◆ Data for the task ◆
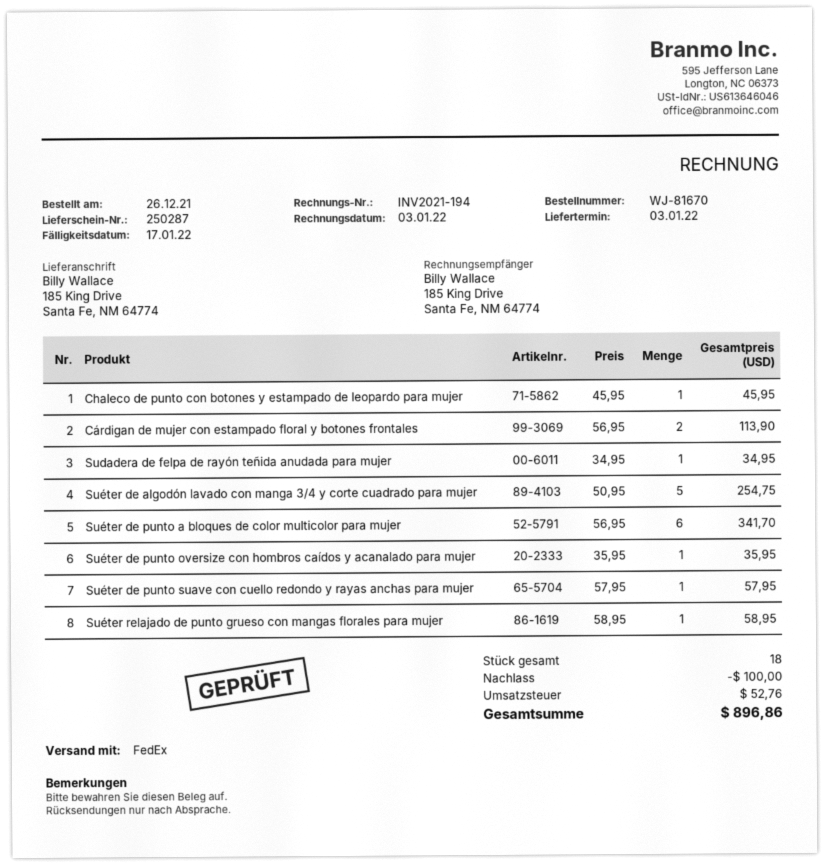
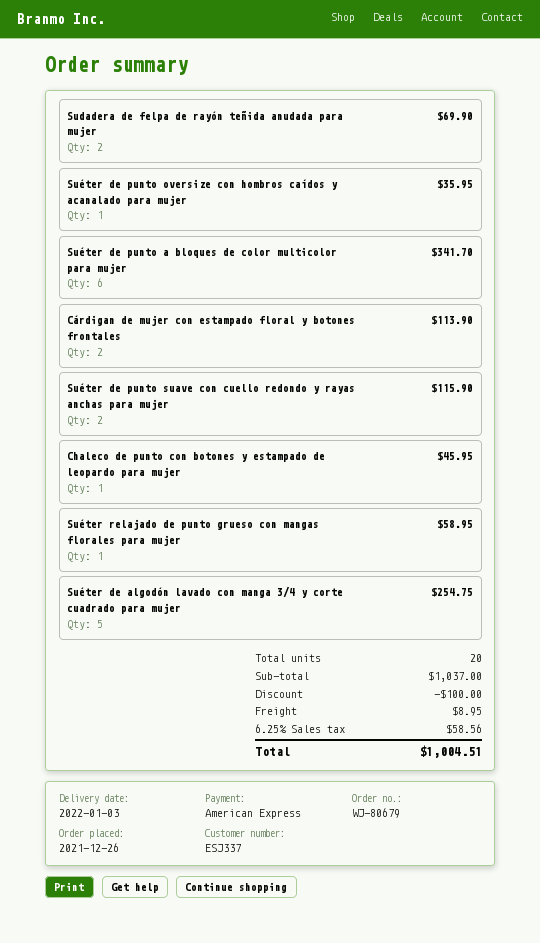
order number: WJ-81670 -> WJ-80679
Sudadera de felpa de rayón teñida anudada para mujer: 1 for 34.95 -> 2 for 69.90
Suéter de punto suave con cuello redondo y rayas anchas para mujer: 1 for 57.95 -> 2 for 115.90
total quantity: 18 -> 20
shipping: none -> 8.95
tax: 52.76 -> 58.56
total: 896.86 -> 1004.51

◆ What the exercise asks ◆
Give the entries above again exactly, minus their pictures.

◆ Answer to this problem ◆
order number: WJ-81670 -> WJ-80679
Sudadera de felpa de rayón teñida anudada para mujer: 1 for 34.95 -> 2 for 69.90
Suéter de punto suave con cuello redondo y rayas anchas para mujer: 1 for 57.95 -> 2 for 115.90
total quantity: 18 -> 20
shipping: none -> 8.95
tax: 52.76 -> 58.56
total: 896.86 -> 1004.51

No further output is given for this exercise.